Un jour, le téléphone sonne: «Hi, this is Stevie Wonder.» Il croit à une blague et raccroche. Wonder rappelle, il raccroche encore. Pourquoi une superstar l’appellerait en personne? Le musicien devra lui jouer l’introduction de Superstition pour le convaincre. Le guitariste a 18 ans lorsque son aîné l’emmène en tournée en première partie des Rolling Stones – ce n’est que plus tard qu’il réalisera vraiment ce qui lui est arrivé. Il se rappelle quand même que les groupies de Marvin Gaye hurlaient plus fort que celles du gang à Mick Jagger.

Dépossédé puis sacré

Peu à peu, il s’impose comme arrangeur, producteur et compositeur. Jouer au côté de Stevie Wonder, c’est faire partie d’une famille. Et on ne quitte pas sa famille. Mais il a d’autres ambitions, veut quitter New York – où il vit désormais – pour tenter sa chance du côté de Los Angeles, le royaume des musiciens de studio, les hired gun, ces mercenaires payés à la journée. Y allant au culot, affirmant à qui veut l’entendre qu’il est le meilleur guitariste du monde, Ray Parker Jr. se retrouve dans le même studio que Barry White. Entendant le chanteur travailler sur un nouveau morceau, il l’interrompt et lui dit qu’il a une idée pour une partie rythmique. White est convaincu et les deux musiciens cosignent You See the Trouble with Me. Parker a 22 ans, et tout semble lui réussir. Mais il apprendra que le business musical, c’est aussi la jungle.

La même année, en 1976, il écrit You Make Me Feel Like Dancing, qui sera finalement enregistré par Leo Sayer. A sa grande surprise, il n’est pas crédité. Lorsque le morceau recevra le Grammy Award de la meilleure chanson, il se sentira dépossédé, et décidera de ne jamais plus se laisser avoir. Deux ans plus tard, devenu membre du groupe Raydio, il compose Jack and Jill et savoure un succès qui est enfin le sien. Son jeu de guitare funky devient une marque, tout le monde veut travailler avec lui. Lorsque Herbie Hancock l’appelle, il lui fait une démonstration de virtuosité jazz. «Mais ce n’est pas ce que je te demande, je te veux pour ton groove», lui dit le pianiste.

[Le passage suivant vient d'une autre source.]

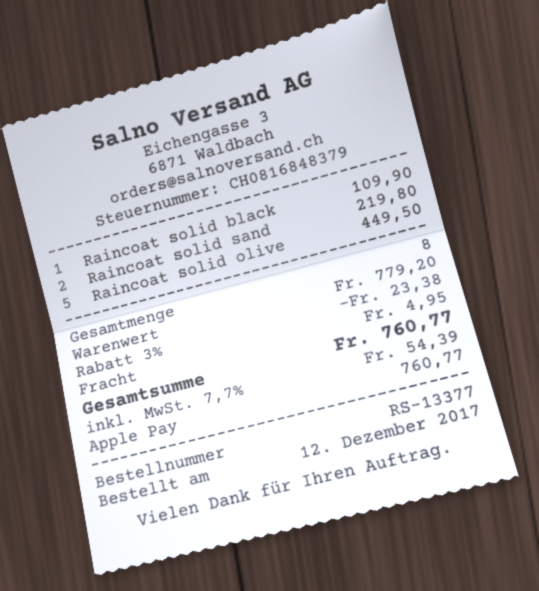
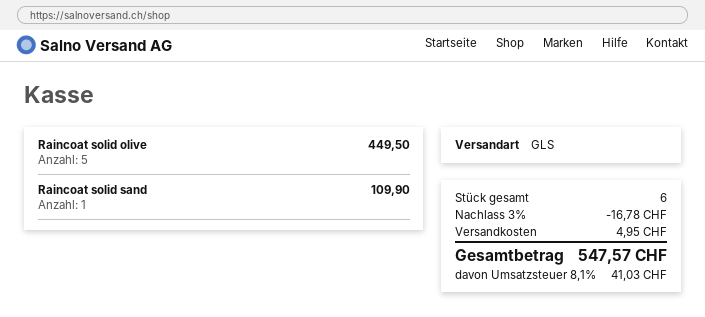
Raincoat solid black: 1 for 109.90 -> none
Raincoat solid sand: 2 for 219.80 -> 1 for 109.90
total quantity: 8 -> 6
discount: 3% = 23.38 -> 3% = 16.78
tax: 7.7% = 54.39 -> 8.1% = 41.03
total: 760.77 -> 547.57

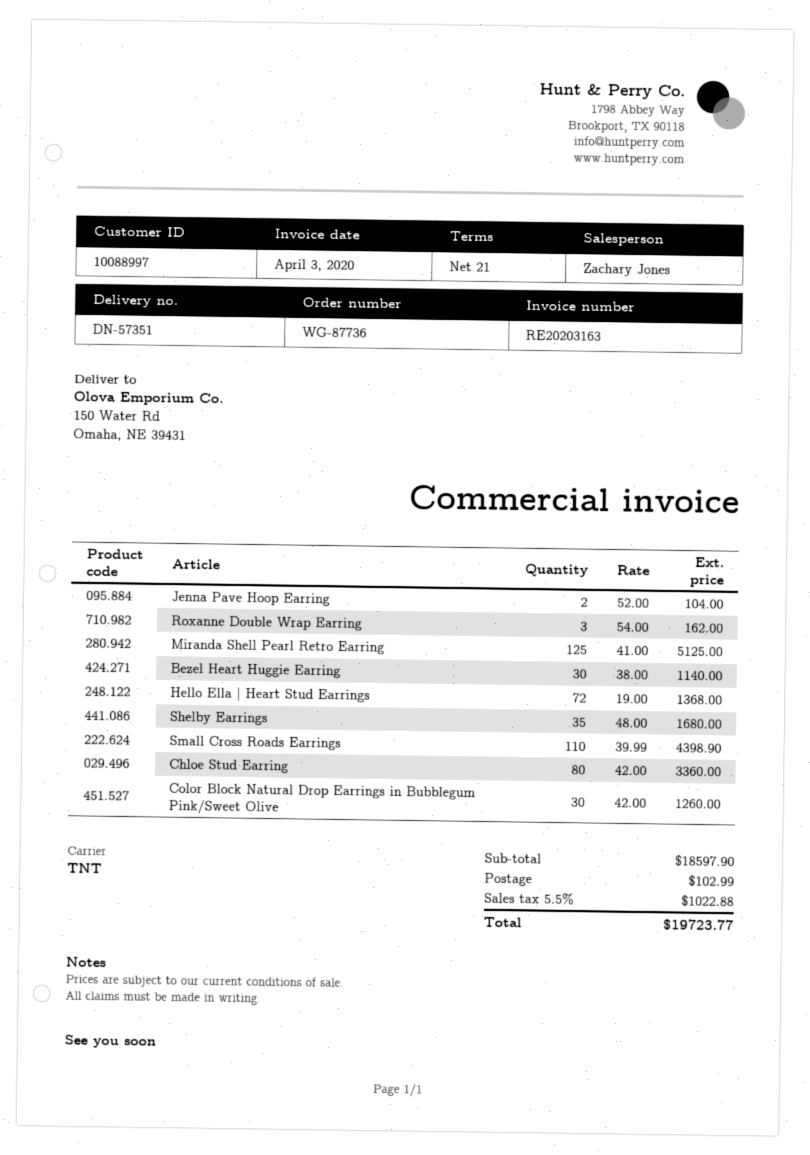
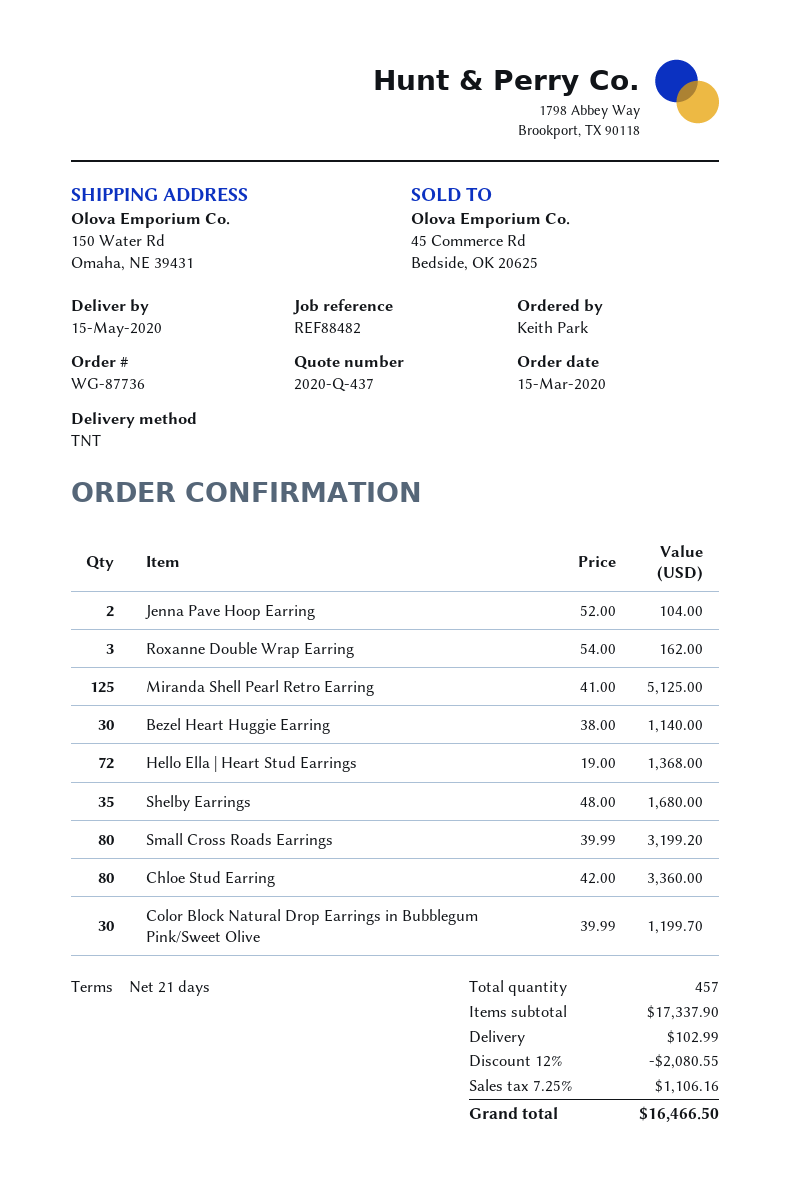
Small Cross Roads Earrings: 110 x 39.99 = 4398.90 -> 80 x 39.99 = 3199.20
Color Block Natural Drop Earrings in Bubblegum Pink/Sweet Olive: 30 x 42.00 = 1260.00 -> 30 x 39.99 = 1199.70
subtotal: 18597.90 -> 17337.90
discount: none -> 12% = 2080.55
tax: 5.5% = 1022.88 -> 7.25% = 1106.16
total: 19723.77 -> 16466.50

En 1980, Raydio devient Ray Parker Jr. and Raydio. Puis naturellement, le guitariste et désormais chanteur se lance en solo, enregistrant deux albums avant que Ghostbusters ne décroche la timbale. Mais n’oubliant pas d’où il vient, il mettra au début des années 1990 sa carrière entre parenthèses afin de s’occuper de ses parents, malades. C’est finalement au sein des Crusaders de Joe Sample qu’on le retrouvera, notamment au Montreux Jazz 2003, six ans avant un concert solo. Et le voilà espérer revenir dès que possible sur les bords du Léman – face à un Mathieu Jaton qui n’en demande pas tant – avec Herbie Hancock.